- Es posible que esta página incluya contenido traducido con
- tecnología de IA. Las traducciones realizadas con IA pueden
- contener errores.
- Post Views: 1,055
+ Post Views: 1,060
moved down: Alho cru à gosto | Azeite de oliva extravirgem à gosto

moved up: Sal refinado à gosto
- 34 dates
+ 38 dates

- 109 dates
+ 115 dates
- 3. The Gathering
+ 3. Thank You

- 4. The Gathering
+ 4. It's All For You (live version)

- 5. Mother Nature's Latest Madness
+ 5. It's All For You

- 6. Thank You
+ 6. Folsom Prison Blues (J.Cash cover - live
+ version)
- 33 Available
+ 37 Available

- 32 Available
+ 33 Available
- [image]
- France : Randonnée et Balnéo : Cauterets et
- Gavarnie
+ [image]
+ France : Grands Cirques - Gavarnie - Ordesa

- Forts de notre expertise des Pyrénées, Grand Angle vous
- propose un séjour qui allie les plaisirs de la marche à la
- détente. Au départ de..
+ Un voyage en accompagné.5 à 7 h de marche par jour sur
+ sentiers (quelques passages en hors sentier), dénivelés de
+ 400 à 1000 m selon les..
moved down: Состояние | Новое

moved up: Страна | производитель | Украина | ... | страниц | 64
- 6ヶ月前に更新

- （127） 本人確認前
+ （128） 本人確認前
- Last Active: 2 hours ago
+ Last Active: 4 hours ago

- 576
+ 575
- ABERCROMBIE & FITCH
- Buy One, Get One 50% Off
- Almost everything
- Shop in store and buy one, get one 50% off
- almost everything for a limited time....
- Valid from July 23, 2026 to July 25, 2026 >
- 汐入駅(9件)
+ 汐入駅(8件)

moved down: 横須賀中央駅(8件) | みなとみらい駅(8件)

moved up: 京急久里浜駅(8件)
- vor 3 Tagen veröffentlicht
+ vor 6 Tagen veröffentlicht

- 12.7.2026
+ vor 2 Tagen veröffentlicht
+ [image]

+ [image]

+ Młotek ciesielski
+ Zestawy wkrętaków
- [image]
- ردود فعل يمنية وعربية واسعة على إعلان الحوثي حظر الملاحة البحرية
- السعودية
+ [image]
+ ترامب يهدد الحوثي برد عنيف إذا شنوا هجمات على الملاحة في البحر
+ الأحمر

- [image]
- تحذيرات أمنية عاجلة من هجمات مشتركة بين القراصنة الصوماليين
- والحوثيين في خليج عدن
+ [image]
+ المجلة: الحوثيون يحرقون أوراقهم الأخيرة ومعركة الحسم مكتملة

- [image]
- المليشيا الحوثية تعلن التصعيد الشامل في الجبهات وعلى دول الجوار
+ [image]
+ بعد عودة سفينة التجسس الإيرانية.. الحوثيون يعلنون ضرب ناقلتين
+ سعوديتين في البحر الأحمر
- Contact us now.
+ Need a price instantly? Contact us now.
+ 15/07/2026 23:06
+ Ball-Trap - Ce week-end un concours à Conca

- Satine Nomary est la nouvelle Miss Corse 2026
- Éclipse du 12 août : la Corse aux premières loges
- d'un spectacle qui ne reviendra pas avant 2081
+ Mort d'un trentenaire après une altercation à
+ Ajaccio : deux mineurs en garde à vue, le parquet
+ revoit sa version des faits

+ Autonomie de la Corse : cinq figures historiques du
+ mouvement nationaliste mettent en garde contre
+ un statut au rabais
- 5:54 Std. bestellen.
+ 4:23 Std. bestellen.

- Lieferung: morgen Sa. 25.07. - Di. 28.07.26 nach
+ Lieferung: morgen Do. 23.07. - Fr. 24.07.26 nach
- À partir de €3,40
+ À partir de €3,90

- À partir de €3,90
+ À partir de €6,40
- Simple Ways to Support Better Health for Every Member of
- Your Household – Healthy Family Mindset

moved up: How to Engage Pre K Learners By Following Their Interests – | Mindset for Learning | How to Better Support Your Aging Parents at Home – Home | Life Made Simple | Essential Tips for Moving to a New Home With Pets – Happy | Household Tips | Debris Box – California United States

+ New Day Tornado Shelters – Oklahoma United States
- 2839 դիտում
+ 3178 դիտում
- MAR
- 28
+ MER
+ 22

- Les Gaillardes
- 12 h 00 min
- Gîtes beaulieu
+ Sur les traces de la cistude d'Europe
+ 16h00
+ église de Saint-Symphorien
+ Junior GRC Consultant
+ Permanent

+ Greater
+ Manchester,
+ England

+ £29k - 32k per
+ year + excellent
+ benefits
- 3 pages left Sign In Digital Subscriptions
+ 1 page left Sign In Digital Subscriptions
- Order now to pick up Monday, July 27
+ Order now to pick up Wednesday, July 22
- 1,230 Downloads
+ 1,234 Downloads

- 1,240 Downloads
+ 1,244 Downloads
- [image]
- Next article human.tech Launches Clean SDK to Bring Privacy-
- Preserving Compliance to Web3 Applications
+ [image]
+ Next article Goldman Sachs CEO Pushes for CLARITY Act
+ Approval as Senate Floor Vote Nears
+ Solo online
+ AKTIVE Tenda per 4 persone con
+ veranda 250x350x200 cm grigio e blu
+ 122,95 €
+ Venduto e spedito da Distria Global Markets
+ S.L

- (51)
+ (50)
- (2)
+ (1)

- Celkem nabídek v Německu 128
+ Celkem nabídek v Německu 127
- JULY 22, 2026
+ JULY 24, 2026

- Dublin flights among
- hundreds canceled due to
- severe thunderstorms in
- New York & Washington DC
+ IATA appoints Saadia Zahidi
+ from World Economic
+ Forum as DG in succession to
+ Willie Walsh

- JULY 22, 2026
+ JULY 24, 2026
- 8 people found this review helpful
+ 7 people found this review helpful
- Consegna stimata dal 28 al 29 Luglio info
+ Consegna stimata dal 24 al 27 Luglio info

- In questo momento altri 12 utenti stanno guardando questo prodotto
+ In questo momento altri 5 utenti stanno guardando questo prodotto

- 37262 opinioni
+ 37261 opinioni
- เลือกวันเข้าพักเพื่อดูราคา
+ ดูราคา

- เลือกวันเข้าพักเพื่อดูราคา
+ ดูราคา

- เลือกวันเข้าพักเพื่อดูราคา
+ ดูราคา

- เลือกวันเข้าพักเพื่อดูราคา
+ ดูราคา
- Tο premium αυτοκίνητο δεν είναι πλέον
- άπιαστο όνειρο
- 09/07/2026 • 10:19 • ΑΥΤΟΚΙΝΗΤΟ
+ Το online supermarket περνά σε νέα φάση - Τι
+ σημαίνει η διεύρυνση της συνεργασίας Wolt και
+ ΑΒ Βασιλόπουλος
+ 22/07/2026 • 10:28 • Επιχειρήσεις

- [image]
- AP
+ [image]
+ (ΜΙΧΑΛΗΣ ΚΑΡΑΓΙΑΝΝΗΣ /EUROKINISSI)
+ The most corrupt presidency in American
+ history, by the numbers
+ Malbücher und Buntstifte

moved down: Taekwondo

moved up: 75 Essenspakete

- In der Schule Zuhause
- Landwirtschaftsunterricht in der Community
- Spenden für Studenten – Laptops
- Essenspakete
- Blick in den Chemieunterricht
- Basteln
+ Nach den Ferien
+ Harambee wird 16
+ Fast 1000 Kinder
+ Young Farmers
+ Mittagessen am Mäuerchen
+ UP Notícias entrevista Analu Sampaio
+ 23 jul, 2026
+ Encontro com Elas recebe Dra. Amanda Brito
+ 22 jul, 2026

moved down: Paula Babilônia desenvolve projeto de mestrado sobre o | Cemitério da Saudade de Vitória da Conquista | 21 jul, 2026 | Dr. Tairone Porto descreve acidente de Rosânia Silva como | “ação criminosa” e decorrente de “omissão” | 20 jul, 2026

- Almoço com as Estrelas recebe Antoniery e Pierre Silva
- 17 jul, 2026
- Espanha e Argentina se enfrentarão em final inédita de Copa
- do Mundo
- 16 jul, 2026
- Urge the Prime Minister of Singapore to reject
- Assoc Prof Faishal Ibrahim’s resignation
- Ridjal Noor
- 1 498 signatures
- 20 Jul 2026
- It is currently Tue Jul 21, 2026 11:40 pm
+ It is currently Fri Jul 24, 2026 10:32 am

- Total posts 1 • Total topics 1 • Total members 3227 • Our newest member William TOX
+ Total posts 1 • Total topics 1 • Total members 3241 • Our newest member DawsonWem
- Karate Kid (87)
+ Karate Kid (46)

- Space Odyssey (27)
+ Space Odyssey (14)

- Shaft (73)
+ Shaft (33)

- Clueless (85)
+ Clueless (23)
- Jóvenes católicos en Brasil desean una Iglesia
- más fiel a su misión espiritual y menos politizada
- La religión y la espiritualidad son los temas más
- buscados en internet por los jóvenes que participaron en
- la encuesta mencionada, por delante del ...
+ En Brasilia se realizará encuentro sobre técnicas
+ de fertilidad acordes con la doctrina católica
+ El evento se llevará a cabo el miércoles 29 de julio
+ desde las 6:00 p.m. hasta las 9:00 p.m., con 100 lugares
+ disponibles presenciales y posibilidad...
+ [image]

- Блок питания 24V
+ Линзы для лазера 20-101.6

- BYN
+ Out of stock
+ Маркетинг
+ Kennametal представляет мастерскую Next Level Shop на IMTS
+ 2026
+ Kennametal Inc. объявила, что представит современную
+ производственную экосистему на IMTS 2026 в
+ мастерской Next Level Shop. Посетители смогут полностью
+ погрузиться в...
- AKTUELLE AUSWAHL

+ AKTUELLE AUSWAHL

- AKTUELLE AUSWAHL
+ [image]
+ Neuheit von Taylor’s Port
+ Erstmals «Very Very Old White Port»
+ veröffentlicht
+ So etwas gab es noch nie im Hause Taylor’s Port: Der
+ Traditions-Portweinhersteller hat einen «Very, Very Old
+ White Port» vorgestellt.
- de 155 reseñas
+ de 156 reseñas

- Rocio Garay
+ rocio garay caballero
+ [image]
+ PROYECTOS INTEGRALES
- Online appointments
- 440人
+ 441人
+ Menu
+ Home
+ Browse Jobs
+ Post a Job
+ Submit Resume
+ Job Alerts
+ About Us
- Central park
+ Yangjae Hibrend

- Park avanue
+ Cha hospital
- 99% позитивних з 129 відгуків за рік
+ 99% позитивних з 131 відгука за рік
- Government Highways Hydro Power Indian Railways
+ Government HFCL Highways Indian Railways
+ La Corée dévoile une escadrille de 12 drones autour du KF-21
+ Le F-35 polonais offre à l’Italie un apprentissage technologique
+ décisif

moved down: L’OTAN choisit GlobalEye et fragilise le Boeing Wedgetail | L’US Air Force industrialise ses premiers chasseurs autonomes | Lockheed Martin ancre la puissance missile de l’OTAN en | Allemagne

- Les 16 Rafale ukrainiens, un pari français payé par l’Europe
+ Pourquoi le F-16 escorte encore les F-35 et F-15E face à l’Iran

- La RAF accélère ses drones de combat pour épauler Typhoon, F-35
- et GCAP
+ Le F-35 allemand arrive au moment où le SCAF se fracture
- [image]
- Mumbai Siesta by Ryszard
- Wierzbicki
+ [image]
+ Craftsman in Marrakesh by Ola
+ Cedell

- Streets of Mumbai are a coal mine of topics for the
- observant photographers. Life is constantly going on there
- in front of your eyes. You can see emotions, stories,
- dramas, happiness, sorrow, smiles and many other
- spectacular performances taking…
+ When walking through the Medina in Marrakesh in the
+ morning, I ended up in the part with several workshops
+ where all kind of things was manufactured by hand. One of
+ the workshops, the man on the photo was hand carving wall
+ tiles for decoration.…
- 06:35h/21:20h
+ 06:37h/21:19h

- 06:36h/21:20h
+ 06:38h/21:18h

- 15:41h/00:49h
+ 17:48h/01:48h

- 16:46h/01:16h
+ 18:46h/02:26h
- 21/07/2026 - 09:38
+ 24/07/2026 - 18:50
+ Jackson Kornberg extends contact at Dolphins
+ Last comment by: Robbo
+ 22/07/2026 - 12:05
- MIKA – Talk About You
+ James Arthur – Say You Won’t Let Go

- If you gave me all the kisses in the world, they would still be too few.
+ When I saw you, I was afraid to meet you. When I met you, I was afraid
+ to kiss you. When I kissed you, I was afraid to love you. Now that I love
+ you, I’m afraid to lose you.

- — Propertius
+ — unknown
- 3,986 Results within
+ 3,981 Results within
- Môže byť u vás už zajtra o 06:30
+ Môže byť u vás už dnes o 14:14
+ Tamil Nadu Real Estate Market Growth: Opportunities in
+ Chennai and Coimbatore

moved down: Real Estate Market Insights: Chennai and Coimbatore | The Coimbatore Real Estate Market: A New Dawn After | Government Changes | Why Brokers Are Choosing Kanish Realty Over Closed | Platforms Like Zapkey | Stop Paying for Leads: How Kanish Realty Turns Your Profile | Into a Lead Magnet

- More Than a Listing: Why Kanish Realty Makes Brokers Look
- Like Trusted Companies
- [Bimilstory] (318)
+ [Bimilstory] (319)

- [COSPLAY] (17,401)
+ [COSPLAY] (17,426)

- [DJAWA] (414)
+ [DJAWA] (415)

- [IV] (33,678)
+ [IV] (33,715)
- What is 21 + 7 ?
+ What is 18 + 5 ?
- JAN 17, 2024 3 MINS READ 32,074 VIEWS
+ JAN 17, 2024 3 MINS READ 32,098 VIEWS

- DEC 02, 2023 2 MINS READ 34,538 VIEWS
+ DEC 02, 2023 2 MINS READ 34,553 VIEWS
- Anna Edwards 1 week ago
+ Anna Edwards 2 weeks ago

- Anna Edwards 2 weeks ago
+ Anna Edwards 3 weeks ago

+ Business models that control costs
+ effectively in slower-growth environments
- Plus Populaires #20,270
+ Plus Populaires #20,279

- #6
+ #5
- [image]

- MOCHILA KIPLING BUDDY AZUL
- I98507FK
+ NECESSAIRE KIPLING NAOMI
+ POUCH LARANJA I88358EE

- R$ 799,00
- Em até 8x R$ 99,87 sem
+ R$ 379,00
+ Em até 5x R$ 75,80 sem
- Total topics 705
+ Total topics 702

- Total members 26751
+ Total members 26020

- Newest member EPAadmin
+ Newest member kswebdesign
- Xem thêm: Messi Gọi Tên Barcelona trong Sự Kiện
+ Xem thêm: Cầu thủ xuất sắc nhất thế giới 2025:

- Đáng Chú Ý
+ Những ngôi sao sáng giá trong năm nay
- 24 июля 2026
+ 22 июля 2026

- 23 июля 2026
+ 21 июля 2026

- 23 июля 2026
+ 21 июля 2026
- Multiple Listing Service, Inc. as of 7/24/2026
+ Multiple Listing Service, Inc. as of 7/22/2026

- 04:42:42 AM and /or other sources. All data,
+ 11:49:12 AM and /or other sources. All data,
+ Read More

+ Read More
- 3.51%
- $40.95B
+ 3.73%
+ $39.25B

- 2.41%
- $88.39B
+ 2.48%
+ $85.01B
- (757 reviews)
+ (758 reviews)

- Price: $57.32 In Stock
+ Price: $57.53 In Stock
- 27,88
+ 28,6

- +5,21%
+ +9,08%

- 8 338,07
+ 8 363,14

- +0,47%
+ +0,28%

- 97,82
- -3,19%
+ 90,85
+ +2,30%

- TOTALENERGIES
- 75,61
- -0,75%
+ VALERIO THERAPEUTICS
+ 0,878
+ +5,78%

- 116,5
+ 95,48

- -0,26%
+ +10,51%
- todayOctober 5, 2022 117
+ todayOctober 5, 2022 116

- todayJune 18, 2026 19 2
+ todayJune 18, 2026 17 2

- - -

Going through the entries above, tally every line that contains the string "Gavarnie", then state only the total.

» **Solved problem**: 2